‘Take every opportunity to explore new ideas and ways of making’

A recent NSCAD graduate, Carley Mullaly is studying for a master’s degree in Woven Textiles at the Royal College of Art in London, England. She is a winner of one of two $10,000 scholarships awarded by Nova Scotia Talent Trust in recognition of her “commitment, promise, exceptional technique, talent and the highest achievement of excellence, (and) demonstrates the passion and drive to become a professional Nova Scotia artist in their field of discipline.”

Carley Mullaly, second from left, is studying for a master’s degree in Woven Textiles at the Royal College of Art in London.

From New Glasgow, NS, Carley (BFA 2016) took advantage of everything NSCAD had to offer during her undergraduate education, including its exchange program and the chance to learn from the exceptional artists on faculty including Sandra Brownlee and Toshiko Macadam.

After taking part in her first exhibition at RCA, Carley took some time to reflect on her studies and what brought her there. Her thoughts:


“Our first exhibition is called the Work In Progress (WIP) Exhibition, where all the students in the School of Materials at the RCA display the projects they’ve either completed first semester or their current works in progress. I’ve been working on a process that I discovered in my last few weeks as a NSCAD student, where I knit sections of woven textiles to alter the shape and proprieties of the fabric.

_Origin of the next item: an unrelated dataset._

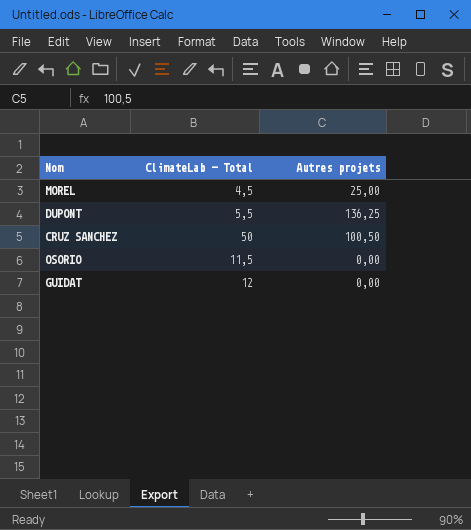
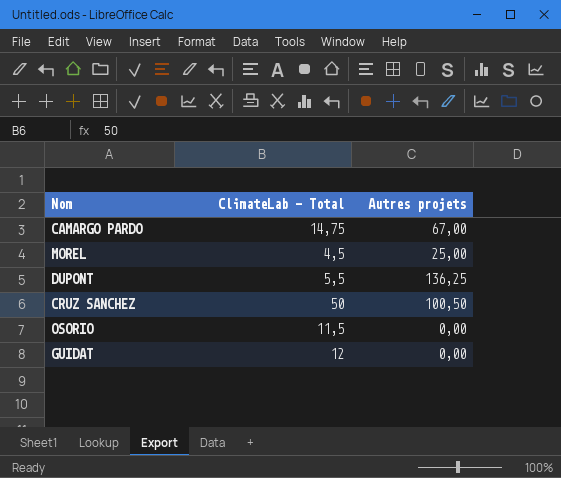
row CAMARGO PARDO: none -> 14,75 | 67,00

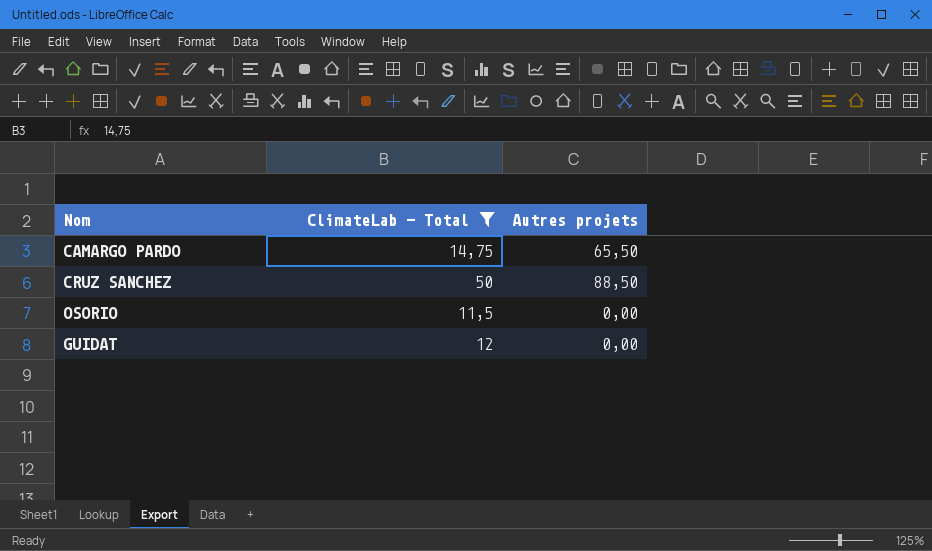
filter: none -> ClimateLab - Total >= 11,5
CAMARGO PARDO | Autres projets: 67,00 -> 65,50
CRUZ SANCHEZ | Autres projets: 100,50 -> 88,50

When I first arrived here I was worried that I wouldn’t have as much experience as my peers since NSCAD has a broad range of textiles courses and I only chose to focus on weaving in my last year of my BFA. However, during my first semester here I was able to incorporate crochet, knitting, mixed media techniques and many other textile processes that I had learned throughout my time at NSCAD. Since this is an MA it is much more independent and you can choose to work in many different methods with guidance from several tutors. I believe that studying at NSCAD allowed me to have several techniques under my belt. NSCAD also fostered different creative ideas that encompass both Fine Art and Craft.

When I was studying at NSCAD there was a point where I was confused about what path I wanted to pursue. Before starting university, I believed I wanted to study fashion, since I knew I wanted to work with fabrics and soft materials. I eventually realized I was becoming less interested in fashion and more interested in creating my own fabrics. But I also wanted to see what these textiles could eventually be used for, be it in a gallery context, furniture or wearable art.

After looking through other universities courses that were offered through the exchange program, I decided to spend a semester at the University of the Arts in Philadelphia, PA. Its program was labeled “Fibers,” as opposed to “Textiles,” and it was viewed in a completely different manner from NSCAD. We did workshops on upholstery, showed in several exhibitions and had access to many museums and galleries throughout Philadelphia and even New York. Studying abroad gave me a new viewpoint on textiles and helped me realize what it was that interested me. Fashion wasn’t necessarily my only option. When I returned to NSCAD, I focused specifically on weaving and colour exploration and eventually discovered I had even more ideas brewing. That led me to apply for my MA.

Something that has always been a source of inspiration throughout my studies has been other artists’ work processes. While studying at NSCAD I was lucky enough to work for Sandra Brownlee and learned a great deal from her, and she introduced me to many other amazing artists. She even invited me to work as her assistant at the Haystack School of Craft in Maine in the summer of 2015. Sandra also recommended me to work for Toshiko and Charles MacAdam in Bridgetown, which was an absolutely life-changing experience. While working there I learned a great deal about different textile and creative processes that I try to incorporate into my own work.

I think it’s important for students to take every opportunity to explore new ideas and ways of making, be it through an exchange, an internship or job related to their field. Having these experiences broadened my creativity and knowledge, and each experience led me to yet another.

It’s been said time and time again but the connections you make during your studies have the potential to affect your future endeavors so try to take advantage of any opportunity offered to you!”